- Exercise aim
From the line with "-163,7 +163,7 @@" onward, reproduce each line of the entries exactly, ending at the last one, and add nothing.

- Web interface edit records
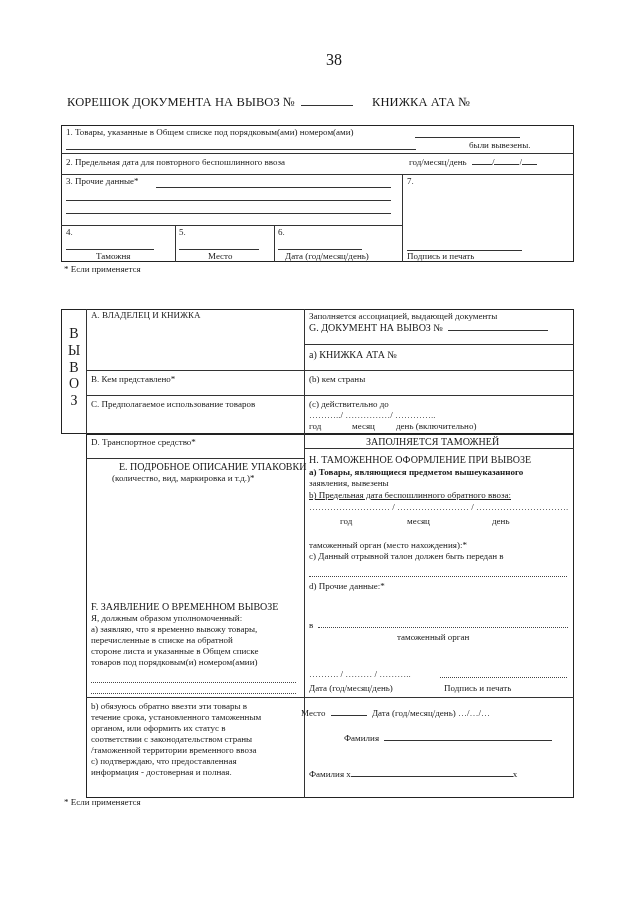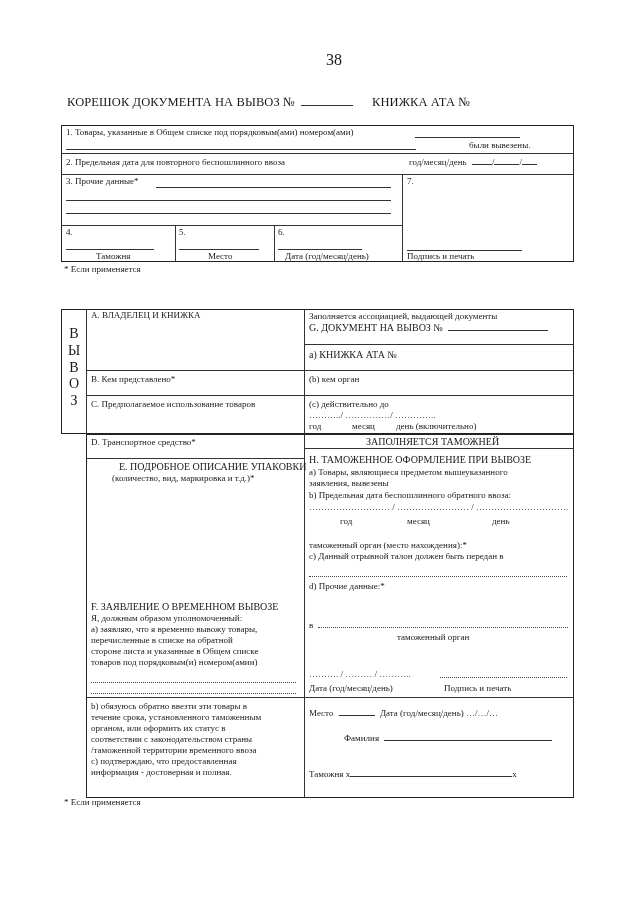--- a/index.html
+++ b/index.html
@@ -94,7 +94,7 @@
   <span class="blank" style="width:100px;margin-left:3px;"></span>
 </div>
 <div class="t" style="left:309px;top:349px;font-size:10px;">а) КНИЖКА АТА №</div>
-<div class="t" style="left:309px;top:374px;">(b) кем орган</div>
+<div class="t" style="left:309px;top:374px;">(b) кем страны</div>
 <div class="t" style="left:309px;top:399px;">(c) действительно до</div>
 <div class="t" style="left:309px;top:410px;">………../ ……………/ …………..</div>
 <div class="t" style="left:309px;top:421px;">год</div>

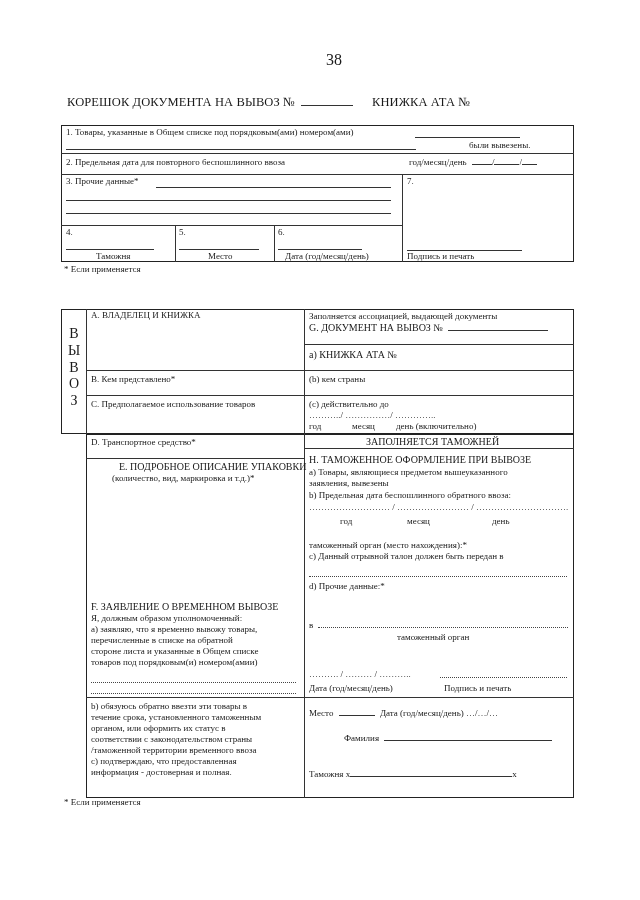--- a/index.html
+++ b/index.html
@@ -134,7 +134,7 @@
 
 <div class="t" style="left:366px;top:436px;font-size:10px;">ЗАПОЛНЯЕТСЯ ТАМОЖНЕЙ</div>
 <div class="t" style="left:309px;top:454px;font-size:10px;">H. ТАМОЖЕННОЕ ОФОРМЛЕНИЕ ПРИ ВЫВОЗЕ</div>
-<div class="t" style="left:309px;top:467px;">а) Товары, являющиеся предметом вышеуказанного</div>
+<div class="t" style="left:309px;top:467px;font-weight:bold;">а) Товары, являющиеся предметом вышеуказанного</div>
 <div class="t" style="left:309px;top:478px;">заявления, вывезены</div>
 <div class="t" style="left:309px;top:490px;">b) Предельная дата беспошлинного обратного ввоза:</div>
 <div class="t" style="left:309px;top:502px;">……………………… / …………………… / ………………………….</div>

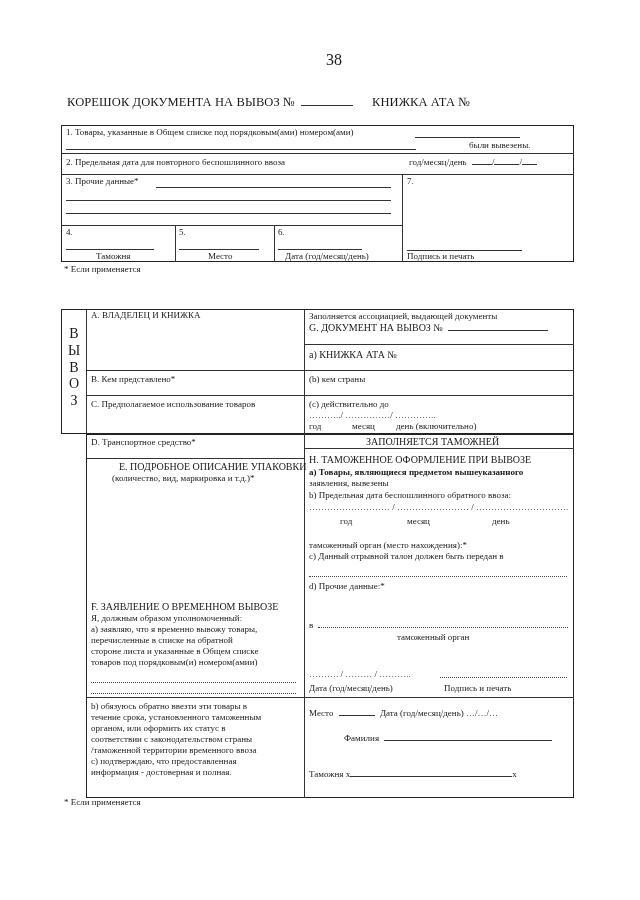--- a/index.html
+++ b/index.html
@@ -136,7 +136,7 @@
 <div class="t" style="left:309px;top:454px;font-size:10px;">H. ТАМОЖЕННОЕ ОФОРМЛЕНИЕ ПРИ ВЫВОЗЕ</div>
 <div class="t" style="left:309px;top:467px;font-weight:bold;">а) Товары, являющиеся предметом вышеуказанного</div>
 <div class="t" style="left:309px;top:478px;">заявления, вывезены</div>
-<div class="t" style="left:309px;top:490px;">b) Предельная дата беспошлинного обратного ввоза:</div>
+<div class="t" style="left:309px;top:490px;text-decoration:underline;">b) Предельная дата беспошлинного обратного ввоза:</div>
 <div class="t" style="left:309px;top:502px;">……………………… / …………………… / ………………………….</div>
 <div class="t" style="left:340px;top:516px;">год</div>
 <div class="t" style="left:407px;top:516px;">месяц</div>

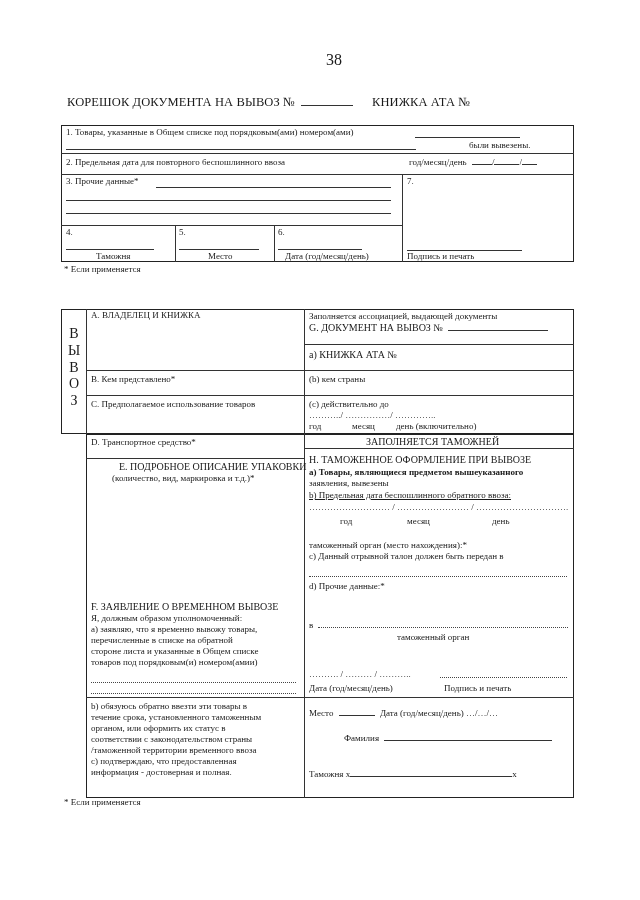--- a/index.html
+++ b/index.html
@@ -153,7 +153,7 @@
 <div class="t" style="left:309px;top:683px;">Дата (год/месяц/день)</div>
 <div class="t" style="left:444px;top:683px;">Подпись и печать</div>
 
-<div class="t" style="left:309px;top:708px;">
+<div class="t" style="left:301px;top:708px;">
   <span>Место</span>
   <span class="blank" style="width:36px;margin:0 3px;"></span>
   <span>Дата (год/месяц/день) …/…/…</span>

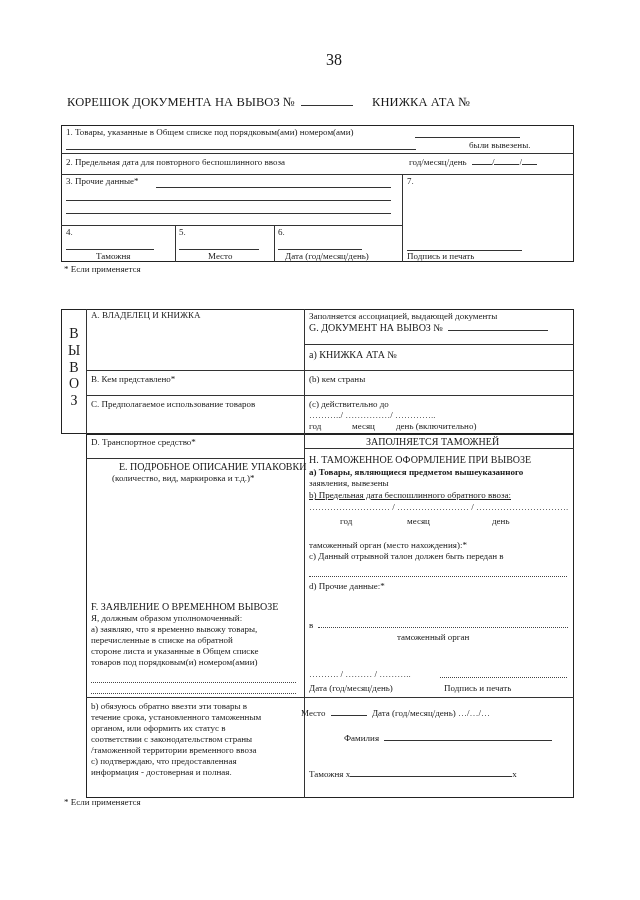--- a/index.html
+++ b/index.html
@@ -163,7 +163,7 @@
   <span class="blank" style="width:168px;margin-left:3px;"></span>
 </div>
 <div class="t" style="left:309px;top:769px;">
-  <span>Таможня х</span><span class="blank" style="width:162px;"></span><span>х</span>
+  <span>Фамилия х</span><span class="blank" style="width:162px;"></span><span>х</span>
 </div>
 
 <div class="t" style="left:64px;top:797px;">* Если применяется</div>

- Answer space
@@ -163,7 +163,7 @@
   <span class="blank" style="width:168px;margin-left:3px;"></span>
 </div>
 <div class="t" style="left:309px;top:769px;">
-  <span>Таможня х</span><span class="blank" style="width:162px;"></span><span>х</span>
+  <span>Фамилия х</span><span class="blank" style="width:162px;"></span><span>х</span>
 </div>
 
 <div class="t" style="left:64px;top:797px;">* Если применяется</div>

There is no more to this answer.